Jinx's stomach tightened at the look Robin gave then, his eyes narrow slits beneath the mask, his mouth a hard line and his jaw set, deadly serious.

"You know who I am. You know who I worked with, and you know who he works with. Know this: Raven may very well be the most powerful being I have ever met, and so as good as she is and as hard as she works, there will _always_ be a danger there. She knows that. We know that. You need to know it, too."

Jinx relaxed some when Robin's body language softened.
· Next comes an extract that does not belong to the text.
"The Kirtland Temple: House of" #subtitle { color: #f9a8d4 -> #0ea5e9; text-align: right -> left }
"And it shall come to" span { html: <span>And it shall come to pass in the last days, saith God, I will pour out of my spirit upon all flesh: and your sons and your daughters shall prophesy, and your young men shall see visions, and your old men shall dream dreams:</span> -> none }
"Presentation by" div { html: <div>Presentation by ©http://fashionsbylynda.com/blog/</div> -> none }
"Since she beat back her father, she's been making an effort to be more in tune with her emotions, but it's a process: learning not just _how_ to feel but how to feel safely, familiarizing herself with each emotion, its levels of intensity, and the amounts of power each of those brings to the table. But she's trying. And if what she says happened really did happen—and I have no reason to believe it didn't—then she's willing to try with _you_."

Her heart fluttered a bit.

"That's both a compliment and an endorsement—pretty huge ones, coming from Raven. But for you, it's also a responsibility. Raven doesn't do things on a whim. She commits. She'll work with you, do her best to extend her comfort zone as she acclimates to new feelings. But you can't push her," Robin said very clearly. "Help her. Guide her. Ask her. But _don't_ …push her. Do you understand?"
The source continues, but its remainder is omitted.